Said first framing member, said second framing member and said third framing members can comprise profile rails, e.g. metal profile rails, or timber studs and rails. The method according to the invention is characterized by the steps of:

arranging the first and second framing members in parallel with each other;

disposing a first framing member of said third framing members between the first and second parallel framing members;

- inserting the mesh panel between the first and second parallel framing members and bringing it into engagement with the first one of said third framing members by inserting and passing first free ends of the mesh panel into and through the openings in the first one of said third framing members; inserting a second framing member of said third framing members between the first and second parallel framing members and bringing it into engagement with the mesh panel by inserting and passing second free ends of the mesh panel into and through the openings in the second one of said third framing members, wherein the mesh panel is secured in the burglary resistant room partitioning structure between the first and the second third framing member; and

attaching panel-shaped building components to said third framing members,

wherein said free ends, at at least one of said two adjoining third framing members, are caused to extend a predetermined distance into adjacent framing bays, which distance is at least 5%, more preferably at least 10% and most preferably at least 20% of the width of the framing bay.

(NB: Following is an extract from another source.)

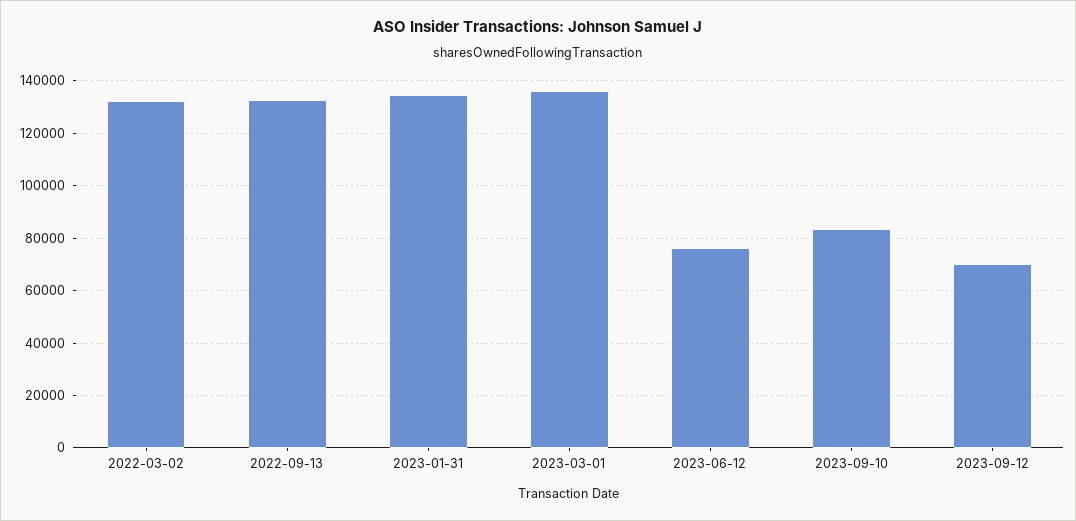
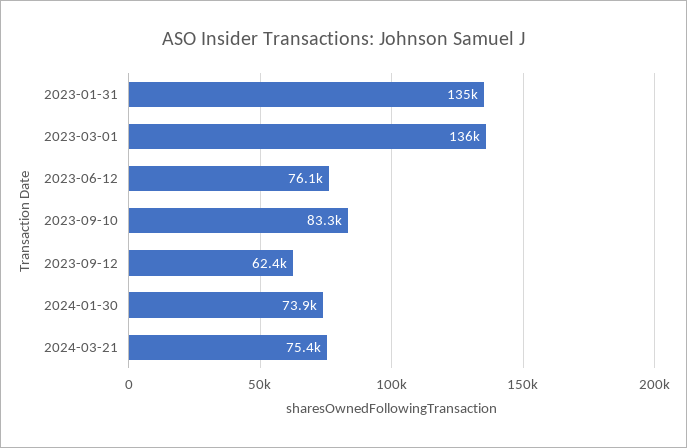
2022-03-02: 132500 -> none
2022-09-13: 132500 -> none
2023-09-12: 70000 -> 62400
2024-01-30: none -> 73900
2024-03-21: none -> 75400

Thus, according to the invention, mesh panels are placed inside the framework between adjoining third framing members and are secured to the framework by means of these framing members, whereby the mesh panels cannot be removed from the structure without having to first remove or deform one of the third framing members adjacent to the mesh panel. Causing at least one of said two adjoining third framing members to extend a predetermined distance into adjacent framing bays ensures that the mesh panel cannot be removed by breaking or bending it out of its plane. A number of advantages are obtained by disposing the mesh panels in the framing bays. The mesh panel can easily be integrated into the lightweight construction technology, where the framing members consist of metal profile rails, which means that the burglary resistant room partitioning structure according to the invention can be quickly and easily constructed. Furthermore, the installation of the mesh panel in the room partitioning structure requires no hot works, e.g. welding. Furthermore, the fire and acoustic characteristics of the room partitioning structure are not compromised by the integration of the mesh panel. Still another advantage is that the positioning of the mesh panel inside the framework means that the external dimensions of the room partitioning structure do not differ from corresponding dimensions of room partitioning structures constructed using conventional lightweight construction.

Preferably, said mesh panel is substantially planar and rigid, and has a width which exceeds the distance between said two adjoining third framing members.

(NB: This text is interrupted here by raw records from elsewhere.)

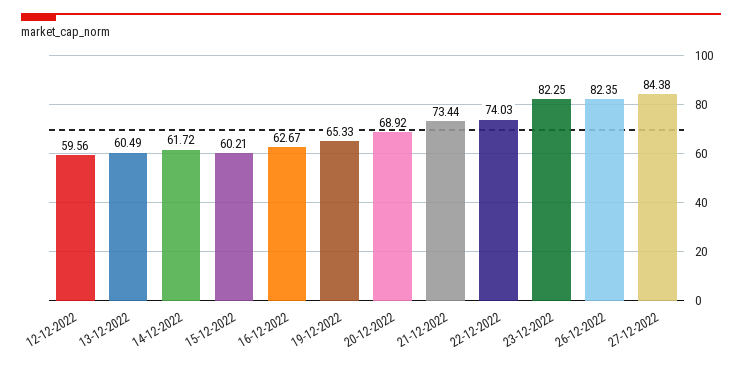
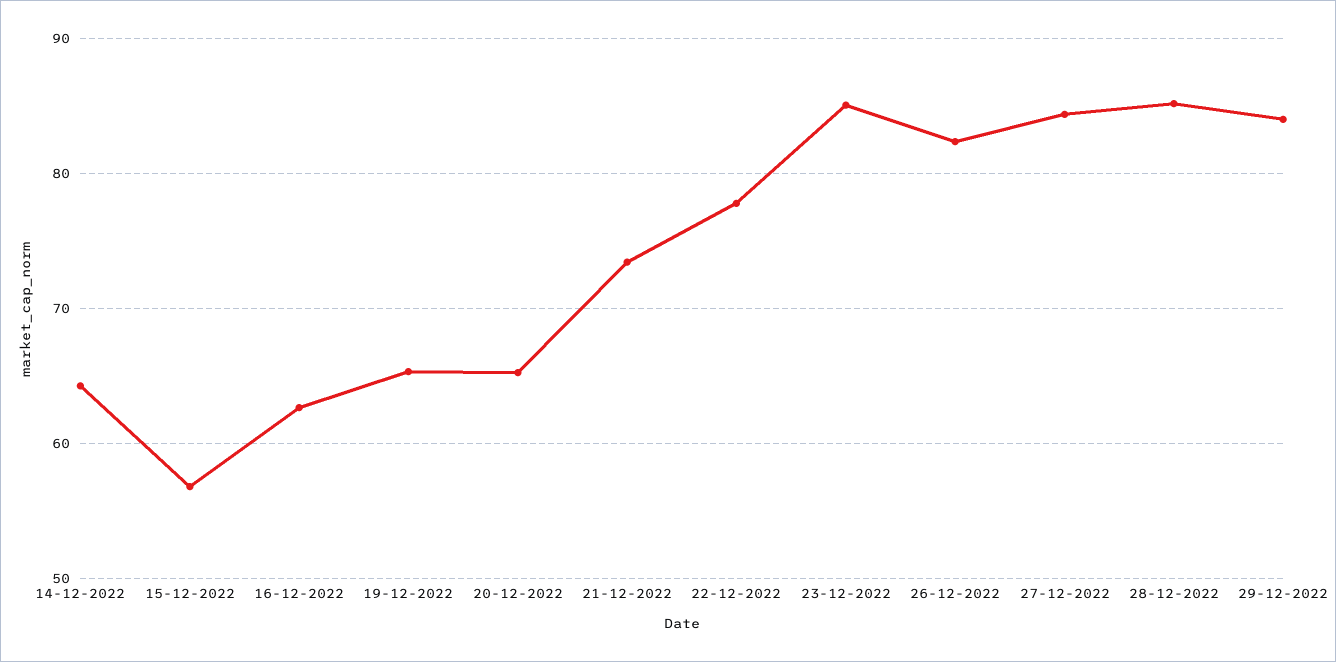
12-12-2022: 59.56 -> none
13-12-2022: 60.49 -> none
14-12-2022: 61.72 -> 64
15-12-2022: 60.21 -> 57
20-12-2022: 68.92 -> 65
22-12-2022: 74.03 -> 78
23-12-2022: 82.25 -> 85
28-12-2022: none -> 85
29-12-2022: none -> 84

In order to make sawing into the mesh panel more difficult, it may be advantageous to design it with a grid size which, in the plane of the mesh panel, exhibits a maximum opening dimension which does not exceed approx. 150 mm, and which preferably does not exceed approx. 100 mm. If the mesh panel, for example, exhibits a rectangular grid pattern, it may thus be advantageous if the rectangular openings in the mesh panel exhibit a width or length which does not exceed approx. 150 mm, and which preferably does not exceed approx. 100 mm. Said first framing member, said second framing member and said plurality of third framing members can be profile rails, e.g. metal profile rails. Alternatively, said first framing member, said second framing member and said plurality of third framing members can be timber studs or rails. Preferably, the mesh panel is connected to at least one of:

- the first framing member;

- the second framing member;

- at least one of the adjoining third framing members; and

- at least one adjacent mesh panel.

If said two adjoining third framing members are profile rails, said two adjoining third profile rails preferably each comprises:

- a first flange portion;

a second flange portion opposing the first flange portion; and

a web portion interconnecting the flange portions, which extends between the flange portions, wherein said flange portions support the building components and said web portions are in locking engagement with said mesh panels in the installed structure.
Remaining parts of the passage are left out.